[ASSIGNMENT]
Go to the line in the entries below that holds "subtotal: 3659.22 -> 3594.42" and repeat exactly from there through the line that holds "total: 4015.61 -> 3890.96", inclusive.

--- SOURCE DATA Enclosed Below ---

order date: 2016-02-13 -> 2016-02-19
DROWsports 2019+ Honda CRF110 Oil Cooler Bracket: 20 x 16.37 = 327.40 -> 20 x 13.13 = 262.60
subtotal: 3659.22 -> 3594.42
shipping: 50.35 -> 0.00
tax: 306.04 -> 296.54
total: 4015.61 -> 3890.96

--- End of Enclosed SOURCE DATA ---
--- SOURCE DATA Enclosed Below ---

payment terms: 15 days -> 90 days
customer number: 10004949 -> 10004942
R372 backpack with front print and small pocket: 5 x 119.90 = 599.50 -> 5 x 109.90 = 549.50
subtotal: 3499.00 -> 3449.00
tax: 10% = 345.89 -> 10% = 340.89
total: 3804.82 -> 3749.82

--- End of Enclosed SOURCE DATA ---

[TASK SOLUTION]
subtotal: 3659.22 -> 3594.42
shipping: 50.35 -> 0.00
tax: 306.04 -> 296.54
total: 4015.61 -> 3890.96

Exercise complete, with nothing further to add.